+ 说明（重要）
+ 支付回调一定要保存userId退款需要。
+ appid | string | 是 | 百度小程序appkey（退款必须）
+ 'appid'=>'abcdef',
┄┄┄┄┄┄┄┄┄┄┄┄┄┄┄┄┄┄┄┄
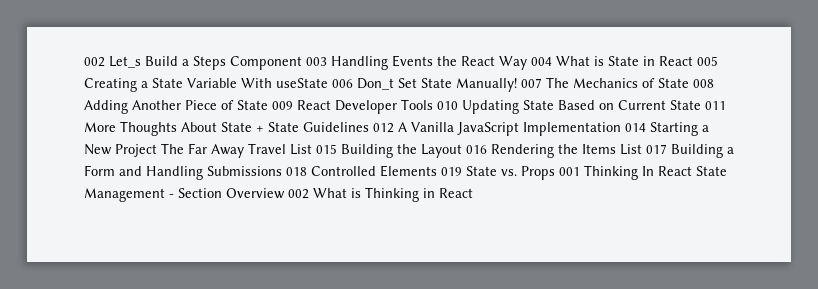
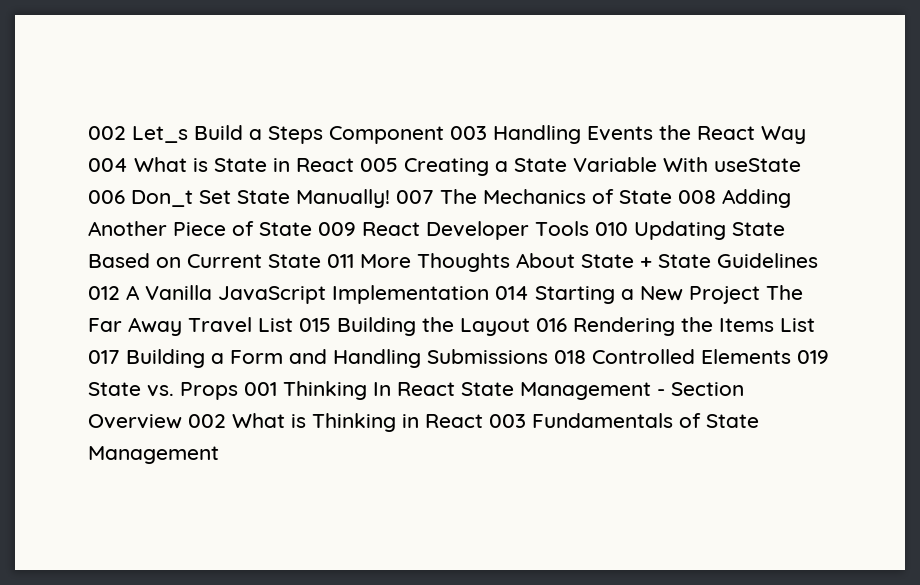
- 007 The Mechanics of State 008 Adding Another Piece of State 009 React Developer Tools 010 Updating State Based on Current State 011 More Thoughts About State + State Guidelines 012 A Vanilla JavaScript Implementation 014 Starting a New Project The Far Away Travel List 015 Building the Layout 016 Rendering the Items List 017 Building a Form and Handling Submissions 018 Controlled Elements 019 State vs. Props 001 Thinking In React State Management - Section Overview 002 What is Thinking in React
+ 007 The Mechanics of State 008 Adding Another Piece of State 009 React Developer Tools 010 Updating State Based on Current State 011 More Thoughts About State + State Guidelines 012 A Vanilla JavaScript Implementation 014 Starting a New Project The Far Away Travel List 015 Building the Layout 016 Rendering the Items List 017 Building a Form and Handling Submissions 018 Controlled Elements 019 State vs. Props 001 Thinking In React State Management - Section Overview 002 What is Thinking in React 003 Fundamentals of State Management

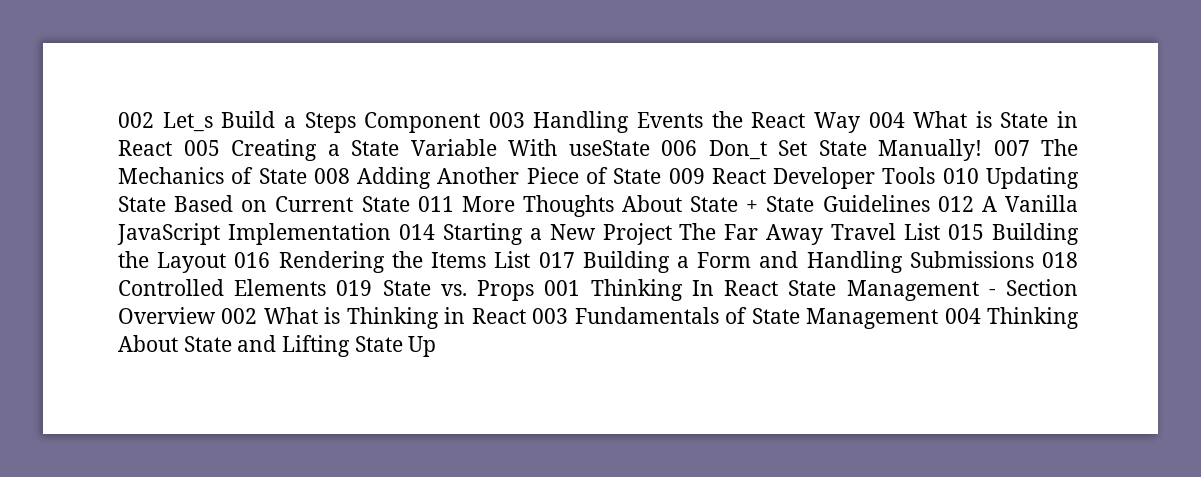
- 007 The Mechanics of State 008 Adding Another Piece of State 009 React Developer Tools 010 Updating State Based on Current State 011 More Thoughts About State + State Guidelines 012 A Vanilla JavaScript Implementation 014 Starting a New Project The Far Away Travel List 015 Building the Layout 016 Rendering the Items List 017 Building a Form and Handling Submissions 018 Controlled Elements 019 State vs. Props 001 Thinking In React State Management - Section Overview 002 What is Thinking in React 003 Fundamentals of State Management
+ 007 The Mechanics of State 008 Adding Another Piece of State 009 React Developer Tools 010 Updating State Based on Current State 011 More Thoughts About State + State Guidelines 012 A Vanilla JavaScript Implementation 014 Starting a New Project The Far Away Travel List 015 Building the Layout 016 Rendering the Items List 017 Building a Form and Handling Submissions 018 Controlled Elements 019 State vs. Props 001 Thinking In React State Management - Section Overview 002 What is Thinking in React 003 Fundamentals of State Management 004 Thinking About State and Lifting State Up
┄┄┄┄┄┄┄┄┄┄┄┄┄┄┄┄┄┄┄┄
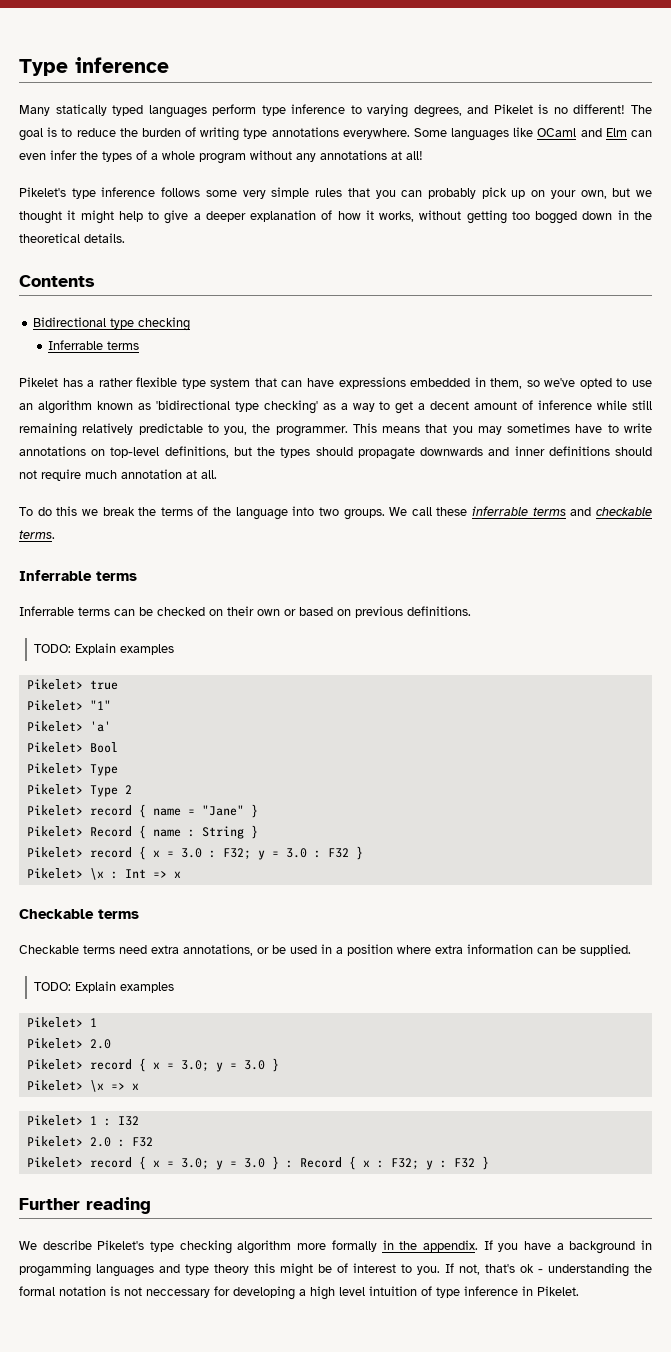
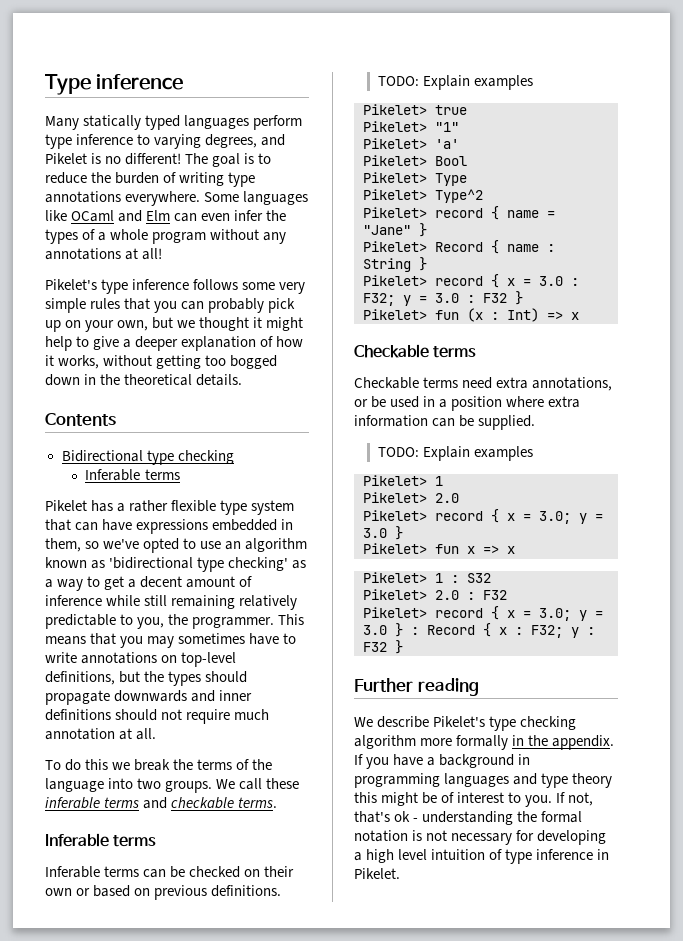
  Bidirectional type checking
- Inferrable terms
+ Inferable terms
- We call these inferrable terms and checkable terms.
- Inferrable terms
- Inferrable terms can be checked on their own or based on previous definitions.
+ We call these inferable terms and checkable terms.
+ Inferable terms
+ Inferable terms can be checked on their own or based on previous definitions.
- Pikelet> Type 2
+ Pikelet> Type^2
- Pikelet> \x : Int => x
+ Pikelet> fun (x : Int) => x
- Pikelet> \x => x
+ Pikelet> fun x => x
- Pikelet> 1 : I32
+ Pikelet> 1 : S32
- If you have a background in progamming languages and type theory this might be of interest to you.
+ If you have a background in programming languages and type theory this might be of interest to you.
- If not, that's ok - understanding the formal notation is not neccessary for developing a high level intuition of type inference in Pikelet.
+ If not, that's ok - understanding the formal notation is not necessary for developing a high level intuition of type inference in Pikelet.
┄┄┄┄┄┄┄┄┄┄┄┄┄┄┄┄┄┄┄┄
:: Exercise instructions ::
Find the number of lines in the material above that contain the word "background"; write that number and nothing else.

:: Output of the exercise ::
2